# Let's *Program to Learn*: Probability

**Motivation:** Assume we have data of the weather statistics for the last 200 years. Analysing the data we find out that *on average* in July and in a certain city the weather is rainy for 5 days out of 31 days. Suppose there is not much change in the climate. What would be the probability of having a rainy day on 10th of July in the coming year?
In this case, we use the past relative frequency of certain event (rainy days) to predict the event in the future. We achive this by using statistical data from a certain events to assign a *numerical value* to the probability of events. Basically, we are emplying [the empirical law of large numbers](https://en.wikipedia.org/wiki/Law_of_large_numbers). 
In the following we use this concept to practice probability.

## Simulation

**Problem:** There is a jar containing 3 yellow, 2 red, 2 green and 1 blue marbles. What is the probability of pulling *one yellow* marble?

We try to simulate the experiment and find (an estimation) of the answer. 
The first step is to model the experiment: how should we model the jar and marbles? In order to find a proper structure to define the elements of our experiments, it is important to understand what actions are needed to perform on the elements.

First, we need to scale down the problem into a simpler case and see how we can simulate an experiment for probability problems. We start with tossing a fair coin. What is the probability of having one *Head*?
We simply choose to model the head of the coin with 0 and tail with 1. This is just a choice to make. Another choice would be using a more readable and understandable model: $\{'H','T'\}$. How do we model the action of tossing the coin? The result of the action (tossing) is a random selection from $\{0,1\}$ (or $\{'H','T'\}$) where 0 indicates the head and 1 represents the tail. Let's see how Python supports this operation: check it [here](https://docs.python.org/3/library/random.html).

In [24]:
import random

count_head = 0
max_num_experiments = 1_000_000
for _ in range(0,max_num_experiments):
    side = random.randint(0,1)
    if side == 0: # if side is Head
        count_head = count_head + 1
print('Number of heads:',count_head)
print('Probability of Head:',count_head/max_num_experiments)

Number of heads: 499644
Probability of Head: 0.499644


We have experienced that based on [the empirical law of large numbers](https://en.wikipedia.org/wiki/Law_of_large_numbers) we can calculate the frequency of an event and find an *estimation* of the probability. 
Therefore, back to our original jar of marbles problem, we need a structure such that: (1) can simulate pulling the marbles randomly, (2) can log the frequency of target event (*what is our target event?*). We try our first code.

In [2]:
import random as rand

jar = ['Y','Y','Y','B','R','R','G','G'] # a jar containing 3 yellow, 2 red, 2 green and 1 blue marbles

count_yellow = 0 # target event
max_num_experiments = 1_000_000

for _ in range(0,max_num_experiments):
    rand.shuffle(jar) # we shuffle the container
    marble = rand.choice(jar) # select an item from a list randomly
    if marble == 'Y':
        count_yellow = count_yellow + 1
print('Number of yellow pulls:',count_yellow)
print('Probability of pulling one Yellow marble from ',jar,' is :',count_yellow/max_num_experiments)
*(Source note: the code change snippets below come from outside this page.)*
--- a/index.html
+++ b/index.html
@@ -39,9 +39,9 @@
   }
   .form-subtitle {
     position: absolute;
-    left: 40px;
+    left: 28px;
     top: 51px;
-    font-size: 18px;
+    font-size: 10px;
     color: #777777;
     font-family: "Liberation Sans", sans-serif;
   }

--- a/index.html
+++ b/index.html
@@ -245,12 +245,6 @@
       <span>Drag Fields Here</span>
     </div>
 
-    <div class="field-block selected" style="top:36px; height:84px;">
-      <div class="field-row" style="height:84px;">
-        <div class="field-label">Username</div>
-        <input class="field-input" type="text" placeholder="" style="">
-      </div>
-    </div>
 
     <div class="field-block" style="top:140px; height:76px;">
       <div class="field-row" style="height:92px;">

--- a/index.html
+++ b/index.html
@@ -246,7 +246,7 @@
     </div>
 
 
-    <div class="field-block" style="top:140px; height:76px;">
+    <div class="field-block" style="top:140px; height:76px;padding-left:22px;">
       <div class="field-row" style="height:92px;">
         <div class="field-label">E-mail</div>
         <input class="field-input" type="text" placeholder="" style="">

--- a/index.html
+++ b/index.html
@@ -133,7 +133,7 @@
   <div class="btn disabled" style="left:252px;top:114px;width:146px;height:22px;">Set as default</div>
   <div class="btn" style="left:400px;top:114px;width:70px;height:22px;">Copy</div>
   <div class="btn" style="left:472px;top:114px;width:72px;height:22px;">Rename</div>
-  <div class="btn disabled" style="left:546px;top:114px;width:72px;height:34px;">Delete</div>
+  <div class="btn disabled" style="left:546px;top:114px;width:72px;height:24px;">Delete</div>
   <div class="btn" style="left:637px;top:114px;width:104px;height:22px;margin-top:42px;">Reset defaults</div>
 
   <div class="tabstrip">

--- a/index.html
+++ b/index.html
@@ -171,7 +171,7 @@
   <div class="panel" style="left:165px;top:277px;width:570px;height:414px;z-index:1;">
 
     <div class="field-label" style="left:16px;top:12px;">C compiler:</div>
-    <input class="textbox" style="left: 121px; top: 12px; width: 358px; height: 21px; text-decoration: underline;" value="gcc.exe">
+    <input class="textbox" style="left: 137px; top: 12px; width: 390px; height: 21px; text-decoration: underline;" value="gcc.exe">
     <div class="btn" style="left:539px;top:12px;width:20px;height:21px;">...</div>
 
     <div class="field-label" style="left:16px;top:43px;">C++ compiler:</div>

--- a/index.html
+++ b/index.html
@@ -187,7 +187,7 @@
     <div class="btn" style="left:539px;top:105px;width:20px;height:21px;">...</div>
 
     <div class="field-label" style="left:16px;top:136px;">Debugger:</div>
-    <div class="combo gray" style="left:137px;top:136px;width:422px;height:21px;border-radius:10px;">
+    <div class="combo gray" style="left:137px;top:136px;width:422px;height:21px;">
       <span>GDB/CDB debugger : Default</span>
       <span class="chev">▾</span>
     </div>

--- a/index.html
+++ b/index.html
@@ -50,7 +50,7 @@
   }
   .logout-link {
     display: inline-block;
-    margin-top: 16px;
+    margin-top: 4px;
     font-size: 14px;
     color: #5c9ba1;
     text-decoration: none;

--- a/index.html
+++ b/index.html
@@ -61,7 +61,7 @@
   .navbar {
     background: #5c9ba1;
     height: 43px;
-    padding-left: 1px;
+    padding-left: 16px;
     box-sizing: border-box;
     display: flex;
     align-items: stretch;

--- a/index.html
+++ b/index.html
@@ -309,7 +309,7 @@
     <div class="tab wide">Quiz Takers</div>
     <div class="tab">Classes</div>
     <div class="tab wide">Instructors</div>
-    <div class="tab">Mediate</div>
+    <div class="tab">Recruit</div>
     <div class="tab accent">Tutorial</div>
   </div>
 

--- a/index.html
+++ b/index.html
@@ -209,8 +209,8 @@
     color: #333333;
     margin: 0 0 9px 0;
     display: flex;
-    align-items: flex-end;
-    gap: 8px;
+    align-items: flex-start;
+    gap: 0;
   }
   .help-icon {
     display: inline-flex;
Number of yellow pulls: 374874
Probability of pulling one Yellow marble from  ['Y', 'Y', 'R', 'R', 'G', 'Y', 'G', 'B']  is : 0.374874


It seems we have found a solution. But, we become more curious and interested in finding the probability of other events: pulling one red marble? what about pulling one green marble? We need to refactor the code such that we keep the frequencies of all possible events. So after executing the experiment we have the answer for other events.

In [3]:
import random as rand

jar = ['Y','Y','Y','B','R','R','G','G'] # a jar containing 3 yellow, 2 red, 2 green and 1 blue marbles
count_events = [0,0,0,0] # each index indicates a color
yellow_index = 0
red_index = 1
blue_index = 2
green_index = 3

max_num_experiments = 1_000_000
for _ in range(0,max_num_experiments):
    rand.shuffle(jar)
    marble = rand.choice(jar) # select an item from a list randomly
    if marble == 'Y':
        count_events[yellow_index] = count_events[yellow_index] + 1
    if marble == 'R':
        count_events[red_index] = count_events[red_index] + 1
    if marble == 'B':
        count_events[blue_index] = count_events[blue_index] + 1
    if marble == 'G':
        count_events[green_index] = count_events[green_index] + 1
print('Number of events:',count_events)
print('Probability of pulling one Yellow marble from ',jar,' is :',count_events[yellow_index]/max_num_experiments)
print('Probability of pulling one Red marble from ',jar,' is :',count_events[red_index]/max_num_experiments)
print('Probability of pulling one Green marble from ',jar,' is :',count_events[green_index]/max_num_experiments)
print('Probability of pulling one Blue marble from ',jar,' is :',count_events[blue_index]/max_num_experiments)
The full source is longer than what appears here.